New research finds that roughly a third of the annual tax burden that households escape by moving between two neighbouring Swiss municipalities with different local tax levels gets ''capitalised'' into higher annual rental costs.

The study by Christoph Basten, Maximilian von Ehrlich and Andrea Lassmann, which is published in the May 2017 issue of the Economic Journal, thus confirms that households do ''vote with their feet''. But because of ''frictions'', such as the costs of moving house or individual preferences for local public goods and services, they do so much less than the data would suggest at first sight.

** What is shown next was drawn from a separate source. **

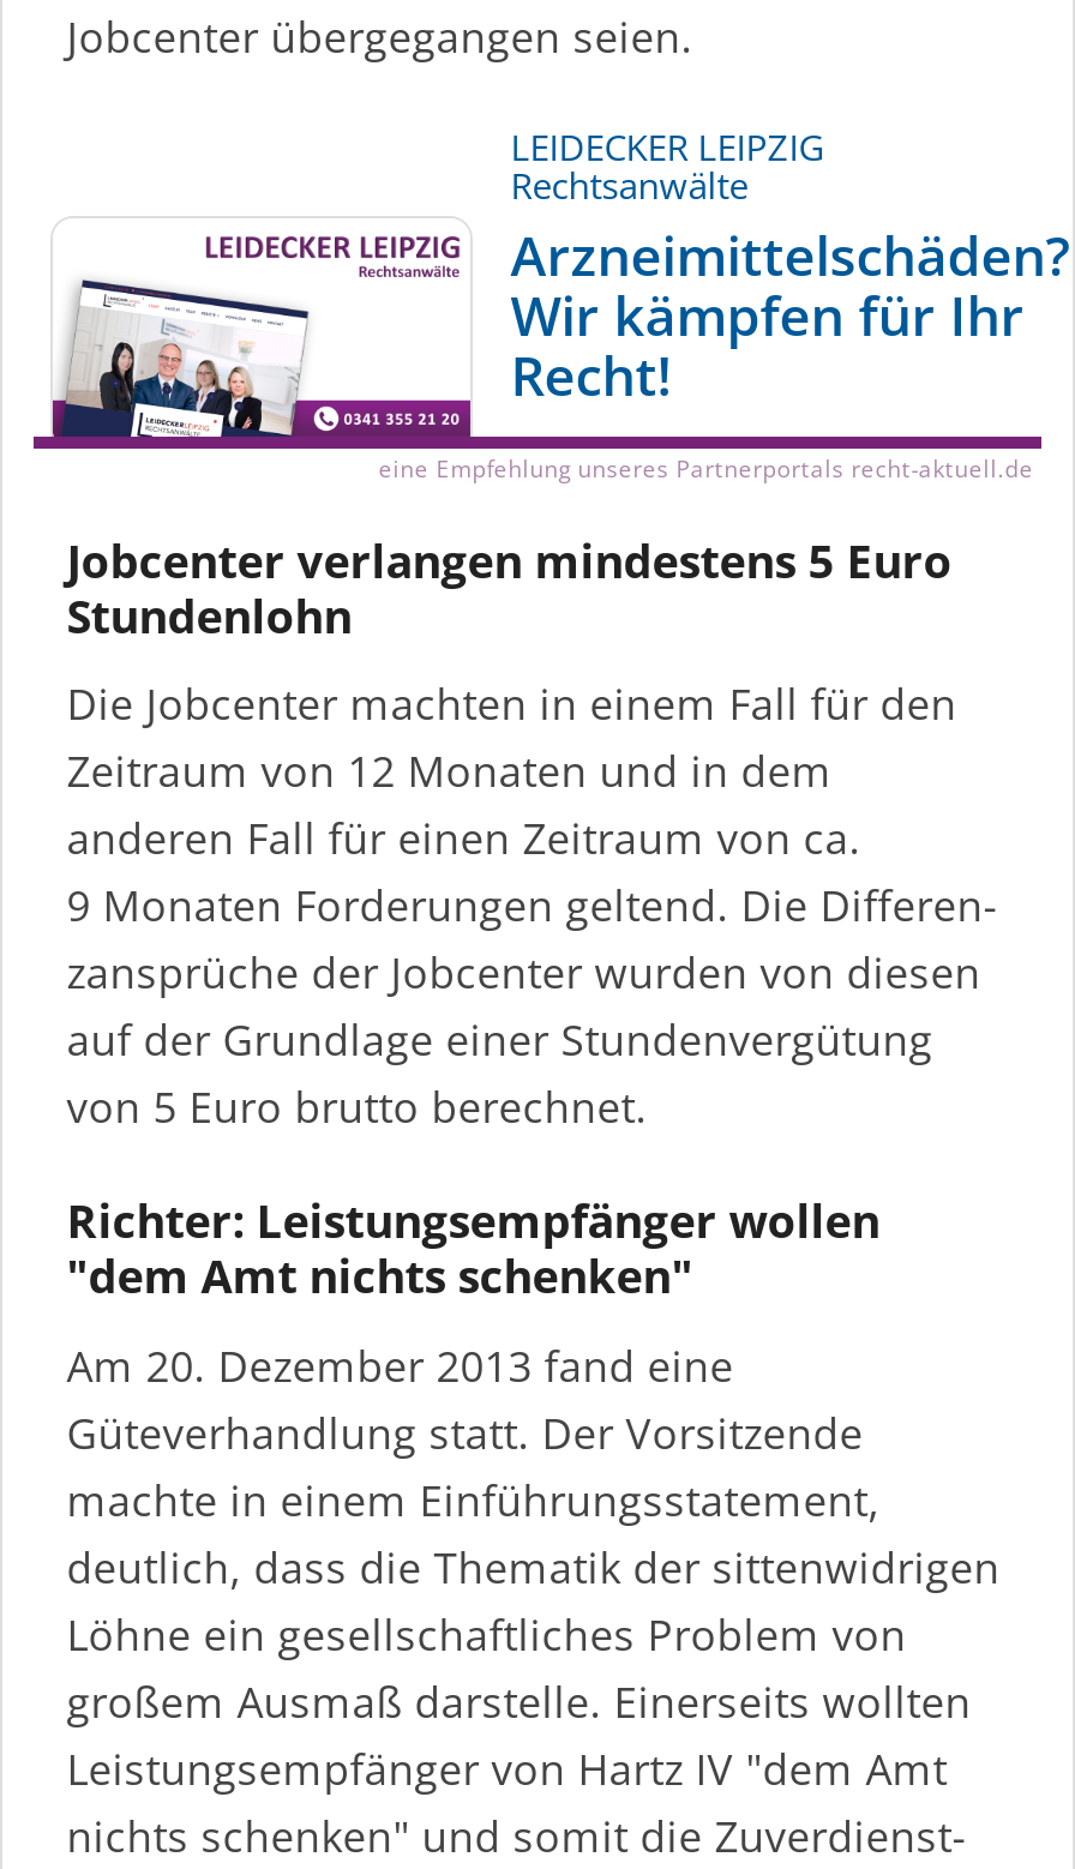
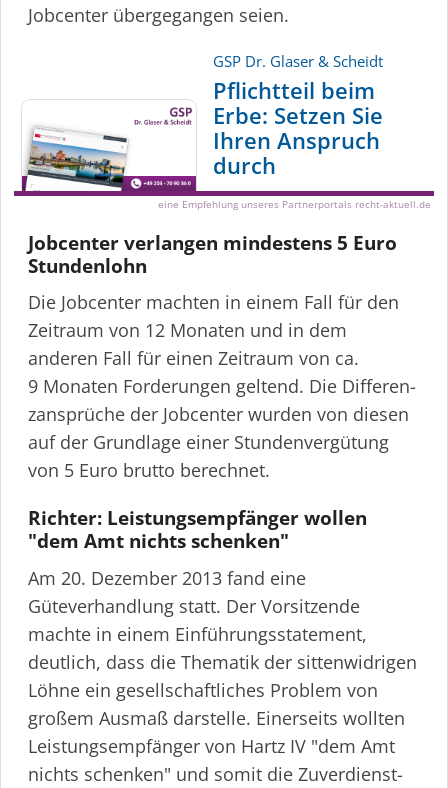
[511,122,1070,412] LEIDECKER LEIPZIG | Rechtsanwälte | Arzneimittelschäden? | Wir kämpfen für Ihr | Recht! -> [213,51,383,181] GSP Dr. Glaser & Scheidt | Pflichtteil beim | Erbe: Setzen Sie | Ihren Anspruch | durch
[60,235,461,439] [image] -> [25,129,126,192] [image]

The authors note that the phenomenon of households ''voting with their feet'' can encourage the efficient use of tax money. At the same time, tax differentials can induce the sorting of higher-income households into lower-tax municipalities, while lower-income and lower-skilled ones end up in higher-tax places (see the chart below).

Such sorting reinforces the need for some municipalities with a weaker tax base to charge higher tax rates. This provides a rationale for some transfers across municipalities, and is of key importance for the design of optimal tax policy.

The effect of tax rates on households ''voting with their feet'', as measured by differences in rents or house prices, is not trivial to identify empirically:

• First, jurisdictions with significantly different tax levels tend to differ also across many other dimensions, both political and, for example, geographical, climatic or logistical.

• Second, as higher-income households benefit relatively more from lower tax rates than lower-income households, low-tax jurisdictions are likely to attract relatively more high-income residents, which can trigger ''reverse causality'' from income levels (reflected in house prices) to tax rates.

The authors address these empirical challenges by comparing the prices and characteristics of pairs of residences that are located very close to each other and yet on different sides of the same segment of Swiss municipality borders. The main price-relevant differences within the pairs of residences in this geo-institutional setting are income tax burdens.

Furthermore, by focusing on variation in annual income tax burdens (rather than one-off property taxes) and measuring capitalisation by way of annual rental costs (rather than prices of one-off property acquisitions), the authors can gauge the elasticity of housing costs to tax burdens without having to assume any discount factors for property taxes or house prices.

At the same time, they exploit detailed socio-demographic data on the composition of residents in each small-scaled area to measure the extent of sorting of heterogeneous household types into municipalities that are levying different levels of income taxes.

''Income Taxes, Sorting, and the Costs of Housing: Evidence from Municipal Boundaries in Switzerland'', by Christoph Basten, Maximilian von Ehrlich and Andrea Lassmann is published in the May 2017 issue of the Economic Journal. Christoph Basten is at FINMA. Maximilian von Ehrlich is at the University of Bern. Andrea Lassmann is at the Swiss Federal Institute of Technology ETH Zurich.

 


These charts from the study illustrate the share of high- and low-skilled individuals at different km-distances from the border between a high- and a low-tax municipality. They show how right after crossing the border into the high-tax municipality, the share of high- or low-skilled (and correspondingly higher- or lower-income) individuals jumps up.